Exercise description:
Below are entries. Give back exactly the lines from the one containing "html: <div>Conclusions</div> ->" through the one containing "method we presented", inclusive, without the pictures.

(Extracted data Opens)

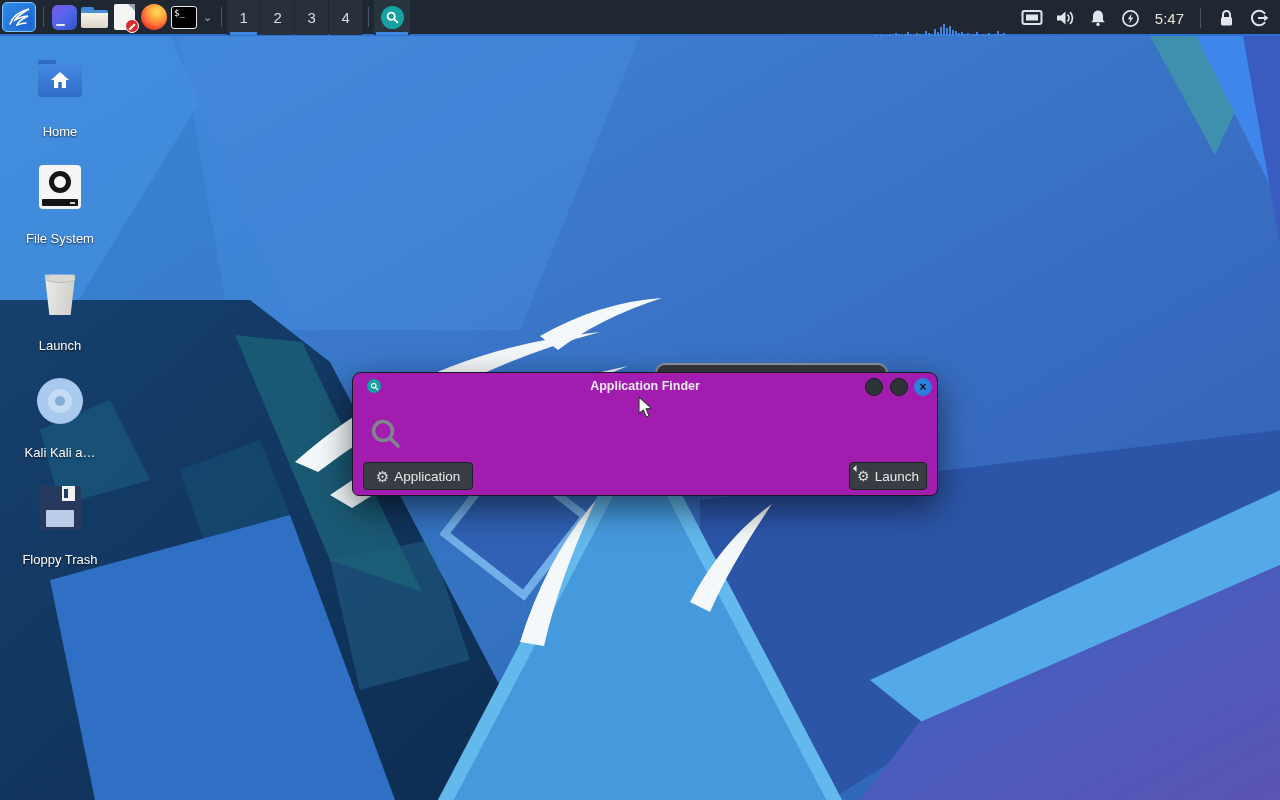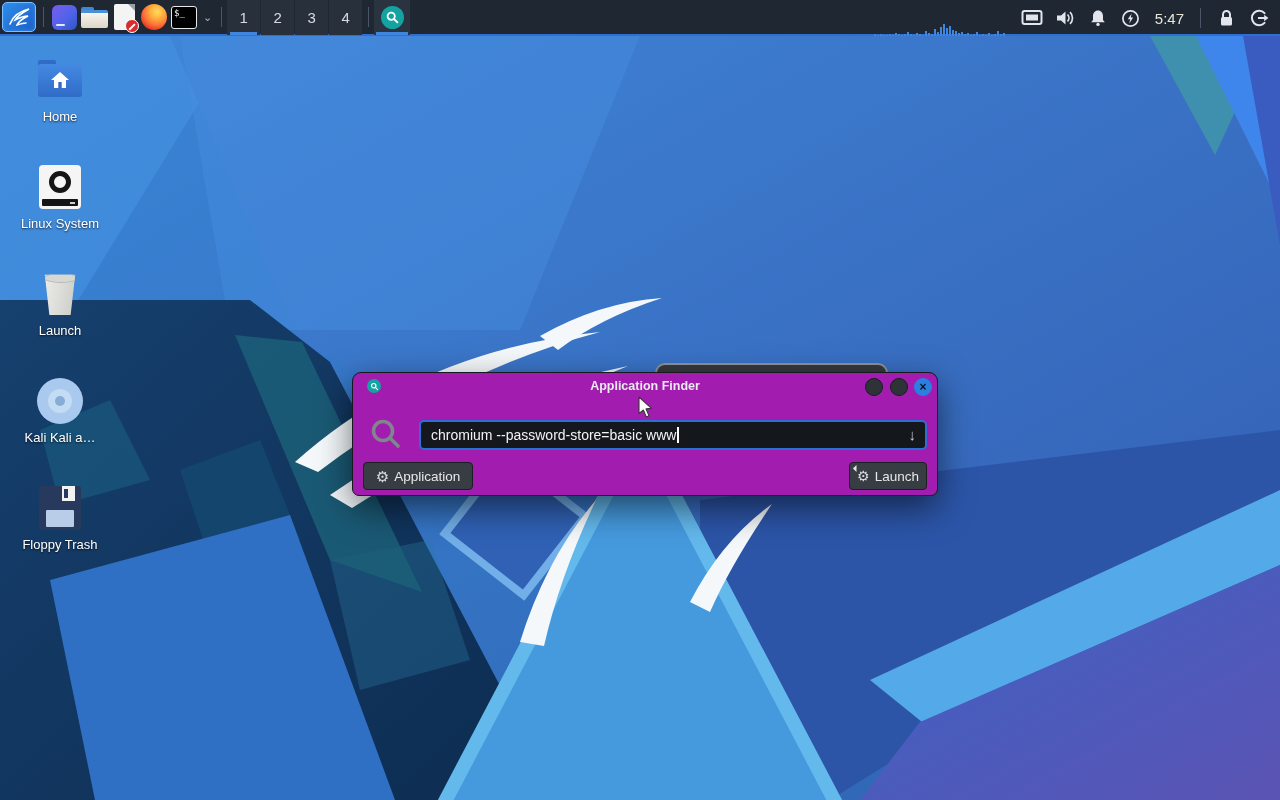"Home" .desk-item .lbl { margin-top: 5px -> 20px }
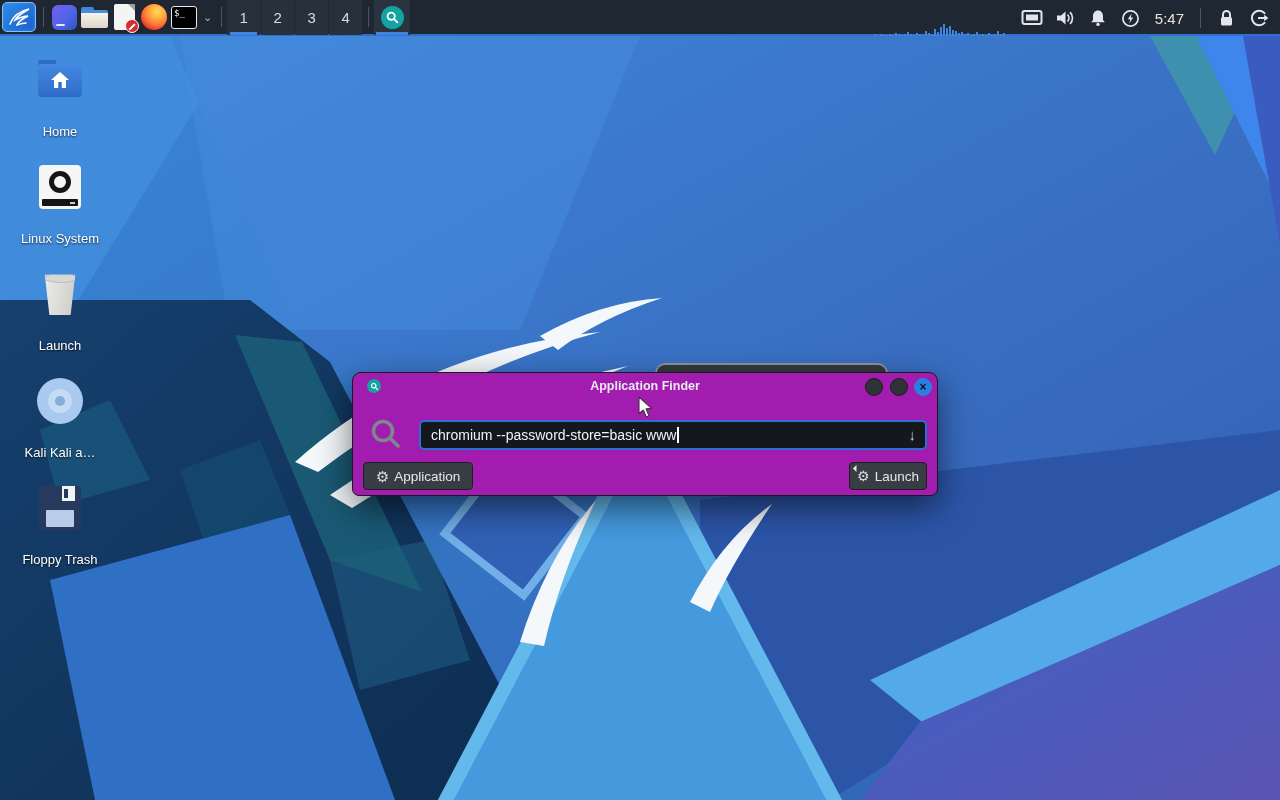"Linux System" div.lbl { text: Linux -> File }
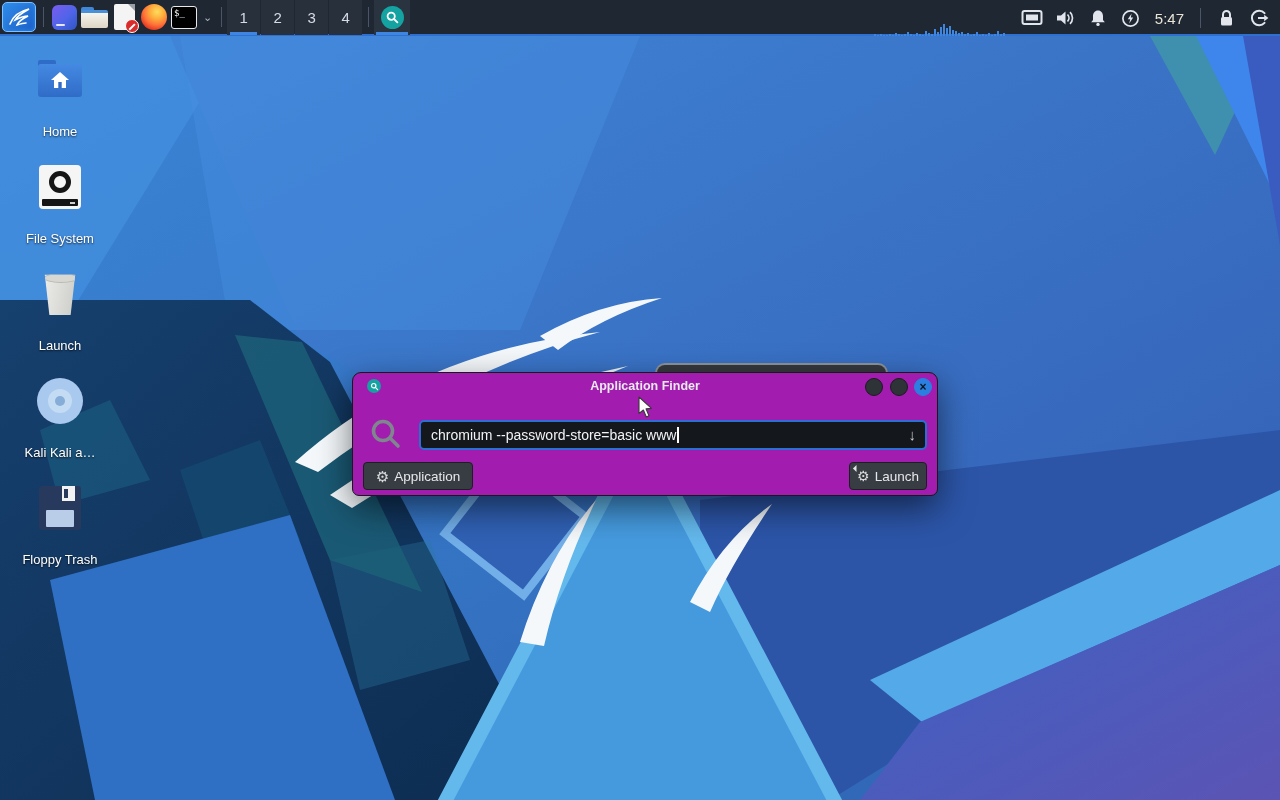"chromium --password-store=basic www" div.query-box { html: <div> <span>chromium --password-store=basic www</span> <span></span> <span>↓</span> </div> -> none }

(Extracted data Closes)
(Extracted data Opens)

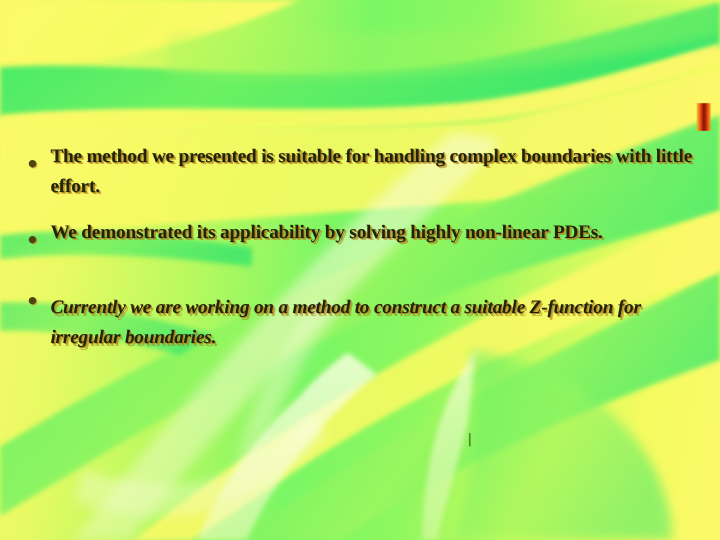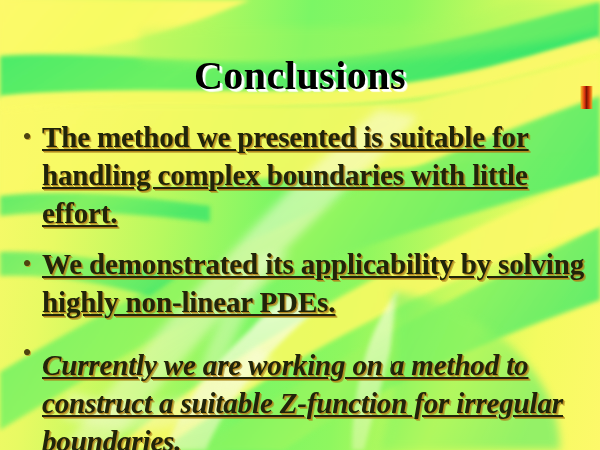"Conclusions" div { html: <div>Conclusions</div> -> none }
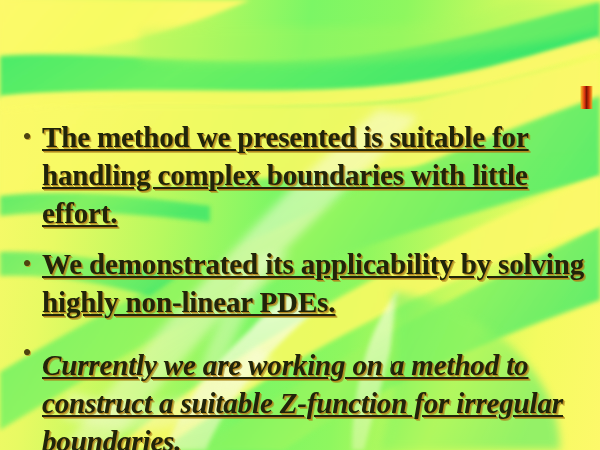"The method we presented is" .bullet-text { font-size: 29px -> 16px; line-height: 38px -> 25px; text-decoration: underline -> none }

(Extracted data Closes)

Solution to the problem:
"Conclusions" div { html: <div>Conclusions</div> -> none }
"The method we presented is" .bullet-text { font-size: 29px -> 16px; line-height: 38px -> 25px; text-decoration: underline -> none }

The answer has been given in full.